During the school year of 1929-1930 there was no organized swing group on the API* campus. A number of attempts were made to get together, but the aggregations were of marginal quality which resulted in the popularity of campus bands reaching an all-time low. It was in this atmosphere of repugnance toward previous student music groups that the Auburn Knights Orchestra was organized at the beginning of school in September of 1930. It was then that a number of student musicians agreed an acceptable band could be built if the best available people were invited to join and were willing to work hard for at least a semester without recognition. At the first organizational meeting all invited were present and history was made as Jimmie Robbins was elected leader, and J.R. Quinlivan was elected business manager.
The band instantly became a sensation and acquired two booking agencies throughout the 1930's. Music corporation of America (MCA) which booked the most famous bands in the country, booked the Auburn Knights for summer-long engagements during their summer vacations from school. Later Holt-Pumphrey of Richmond, Virginia booked the band for several years during summers. It was during this time that the band played at Myrtle Beach in South Carolina and several of the North Carolina beach resorts.
In the summer of 1940 Pumphrey sent John Phillip Sousa II, the grandson of the famous march king, to Auburn to audition the band. Pumphrey had a summer-long engagement booked at Virginia Beach and wanted a big name in front of the
band. Sousa wanted a well-organized, well-equipped, and well-rehearsed band. He came to Auburn and liked the band, so a contract was made. Sousa fronted the Knights that summer and they played to capacity crowds at Virginia beach all summer long at the big Sea Side Casino.

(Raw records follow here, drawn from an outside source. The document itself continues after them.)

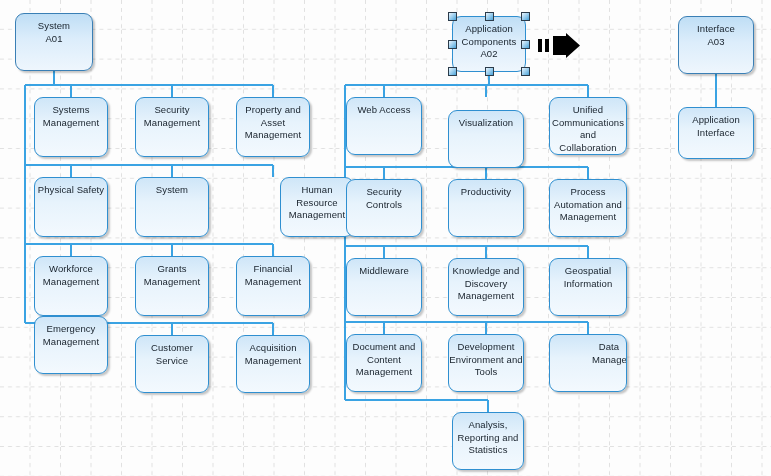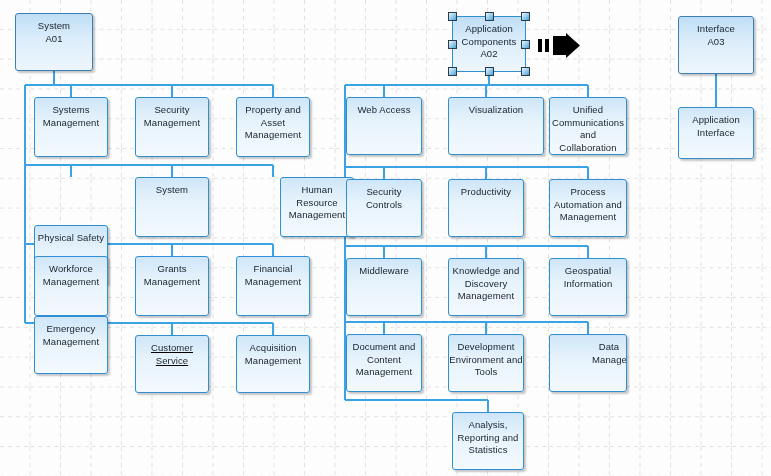--- a/index.html
+++ b/index.html
@@ -34,7 +34,7 @@
     position:absolute;
     box-sizing:border-box;
     border:1px solid #2f8fd0;
-    border-radius:3px;
+    border-radius:9px;
     background:linear-gradient(to bottom,#cfe6f8 0%, #e7f3fc 42%, #f3f9fe 100%);
     box-shadow:2px 2px 2px rgba(0,0,0,0.22);
     display:flex;

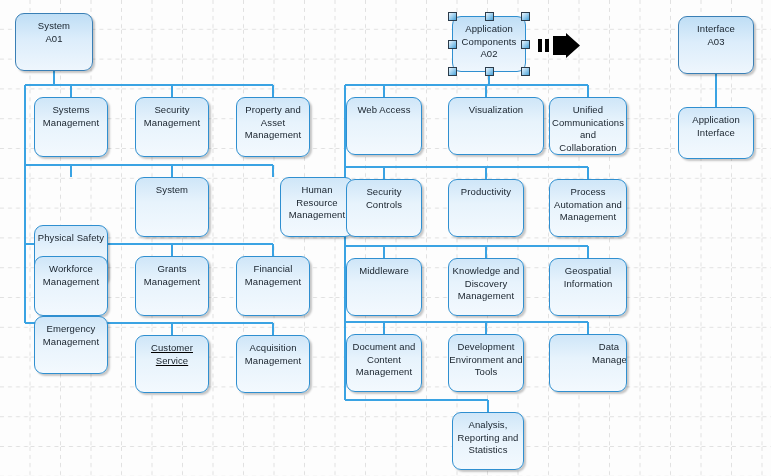--- a/index.html
+++ b/index.html
@@ -205,7 +205,7 @@
       <div class="node" style="left: 346px; top: 97px; width: 76px; height: 58px;">
         <span class="lbl">Web Access</span>
       </div>
-      <div class="node" style="left: 448px; top: 97px; width: 96px; height: 58px;">
+      <div class="node" style="left: 448px; top: 110px; width: 76px; height: 58px;">
         <span class="lbl">Visualization</span>
       </div>
       <div class="node" style="left: 549px; top: 97px; width: 78px; height: 58px;">

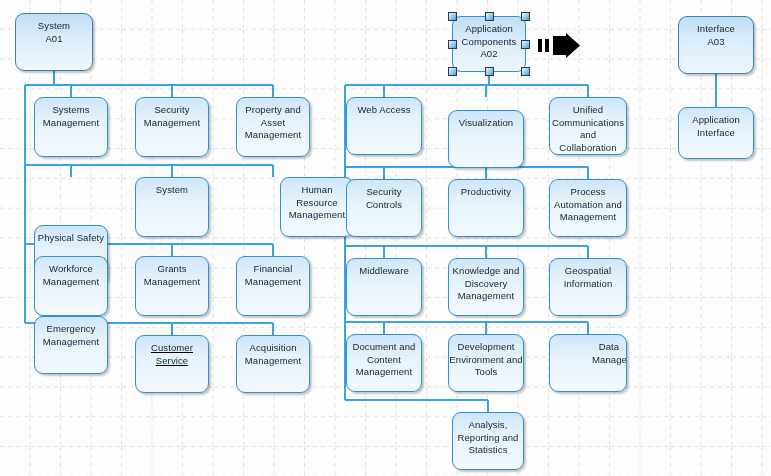--- a/index.html
+++ b/index.html
@@ -167,7 +167,7 @@
 Asset
 Management</span>
       </div>
-      <div class="node" style="left: 34px; top: 177px; width: 74px; height: 60px; margin-top: 48px;">
+      <div class="node" style="left: 34px; top: 177px; width: 74px; height: 60px;">
         <span class="lbl">Physical Safety</span>
       </div>
       <div class="node" style="left: 135px; top: 177px; width: 74px; height: 60px;">

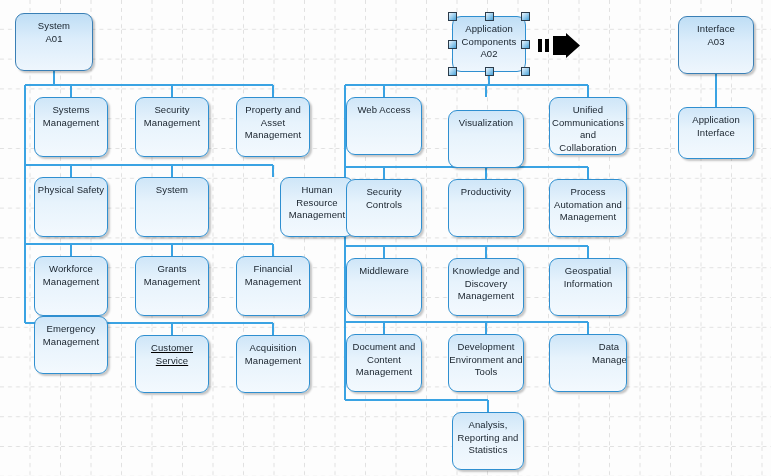--- a/index.html
+++ b/index.html
@@ -194,7 +194,7 @@
         <span class="lbl">Emergency
 Management</span>
       </div>
-      <div class="node" style="left: 135px; top: 335px; width: 74px; height: 58px; text-decoration: underline;">
+      <div class="node" style="left: 135px; top: 335px; width: 74px; height: 58px;">
         <span class="lbl">Customer
 Service</span>
       </div>

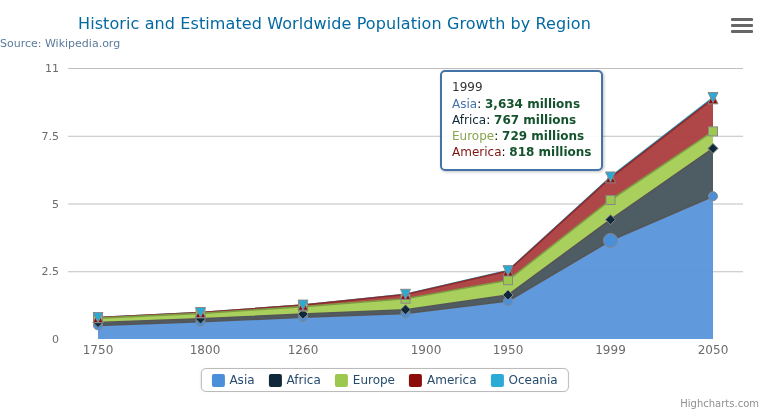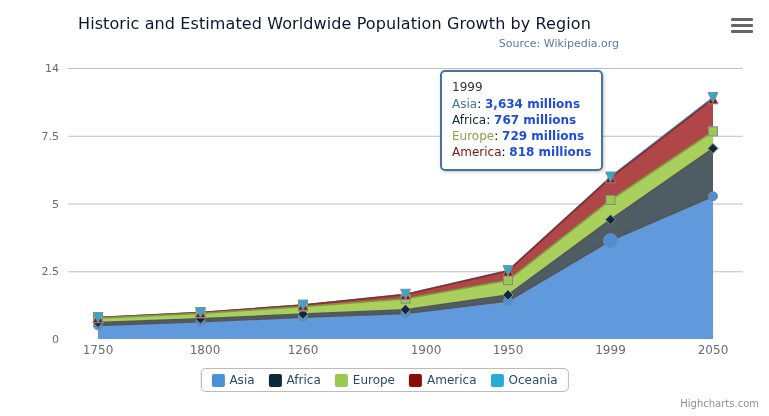--- a/index.html
+++ b/index.html
@@ -13,7 +13,7 @@
   
   .chart-title{
     position:absolute;left:0;top:14px;width:669px;text-align:center;
-    font-size:16px;color:#0f172a;letter-spacing:.1px;
+    font-size:16px;color:#0369a1;letter-spacing:.1px;
   }
   .chart-subtitle{
     position:absolute;left:0;top:37px;width:619px;text-align:right;

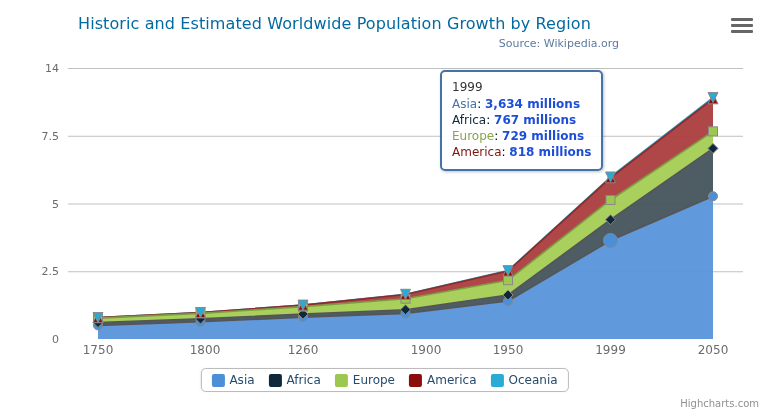--- a/index.html
+++ b/index.html
@@ -16,7 +16,7 @@
     font-size:16px;color:#0369a1;letter-spacing:.1px;
   }
   .chart-subtitle{
-    position:absolute;left:0;top:37px;width:619px;text-align:right;
+    position:absolute;left:0;top:37px;width:619px;text-align:left;
     font-size:11px;color:#5c7b9e;
   }
 

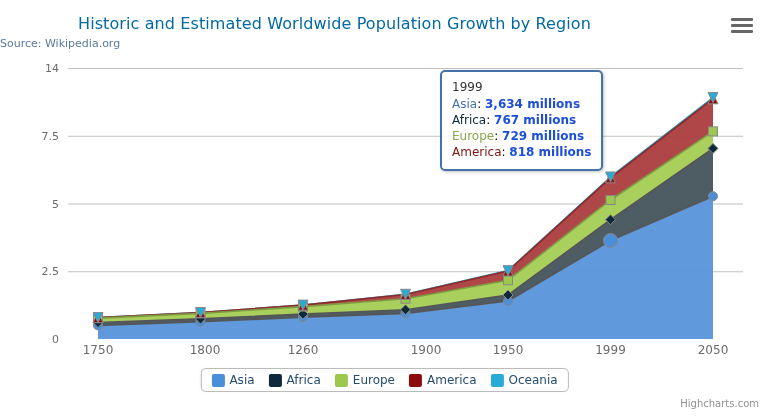--- a/index.html
+++ b/index.html
@@ -150,7 +150,7 @@
       <div class="ytick" style="top: 271.25px; right: 709px;">2.5</div>
       <div class="ytick" style="top: 203.5px; right: 709px;">5</div>
       <div class="ytick" style="top: 135.75px; right: 709px;">7.5</div>
-      <div class="ytick" style="top: 68px; right: 709px;">14</div>
+      <div class="ytick" style="top: 68px; right: 709px;">11</div>
       <div class="xtick" style="left: 98px;">1750</div>
       <div class="xtick" style="left: 205px; text-align: center;">1800</div>
       <div class="xtick" style="left: 303px;">1260</div>

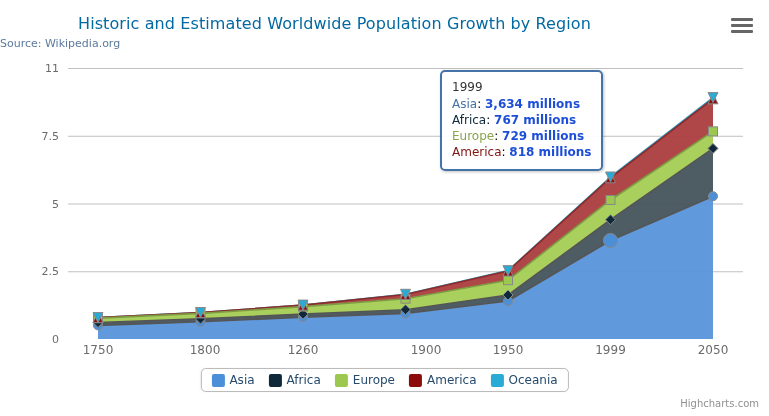--- a/index.html
+++ b/index.html
@@ -66,7 +66,7 @@
   .tt-header{font-size:12px;color:#333;margin-bottom:2px;}
   .tt-row{font-size:12px;line-height:16px;color:#000;}
   .tt-name{font-size:12px;}
-  .tt-val{font-weight:bold;color:#1d4ed8;}
+  .tt-val{font-weight:bold;color:#14532d;}
 
   
   .credits{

In 1941 the summer process was repeated with Hilding Holmberg, by then a full-time professional musician, fronting the band, while Pumphrey changed his name to Billy Holmes. It was a great summer and Holmberg did a fine job. The band played all summer long, six nights a week, at the Village Barn in Virginia Beach. There were beach clubs, hotels, casinos, and ballrooms every quarter of a mile for
several miles along Virginia Beach and practically every famous orchestra in the country played in one these places at least two weeks or longer that summer. The Knights were popular not only with the listeners and dancers but also with the professional musicians who came to the club on their night off to listen and sit in with the big band from Alabama. Sometimes these sessions would last after hours on until daylight. The highlight of the 1941 summer trip was when Tommy Dorsey and side men Don Lodice, Ziggy Elman, Buddy Rich and Frank Sinatra sat in with the Knights
After the war, the Knights returned to campus and were again rated one of the top college dance bands. The band was larger and better than ever before and furnished its usual brand of music and showmanship for nearly every campus dance during the fall and winter social season. By the end of the 1950's the Auburn Knights were one of the most accomplished and popular dance orchestras in the South. During this period the Knights released an LP containing a cross section of the band's style, which received frequent airplay on radio in Atlanta, Birmingham, Montgomery, and New Orleans. Also during this period the Knights were called upon to accompany such celebrities as June Christy, Joni James, George Jessel, Dave Gardner, and the Four Freshman, and all had glowing remarks of praise for the band. Some Knights of this era went on to musical careers with outstanding orchestras such as Count Basie, Tommy Dorsey, Stan Kenton, Woody Herman, Gene Krupa, Tex Beneke, Ralph Marteri, and Lawrence Welk. Others, such as Urbie Green and Toni Tenille found success as professional leaders.
Since 1956 the Auburn Knights Alumni Association has held annual reunions for past and present members to come together and share the fellowship of great music, years of tradition, and the memories set in motion by a group of pioneering college students way back in 1930. Every reunion is a magical weekend where generations of great musicians come
together to perform in bands from their decade (and also to jam until sunrise!). There just aren't enough positive adjectives to describe what the Auburn Knights mean to both young and old musicians who've had the chance to participate in one of these groups.
Today, over seven decades after inception, the Auburn Knights Orchestra
is still going strong as an Auburn tradition, composed entirely of a
select group of student age musicians from the Auburn community. The
future of this organization is great since popularity is returning to
big bands and the Swing era is experiencing a rebirth. With such
hardworking and dedicated students, the Auburn Knights Orchestra will
continue to swing crowds for many years to come.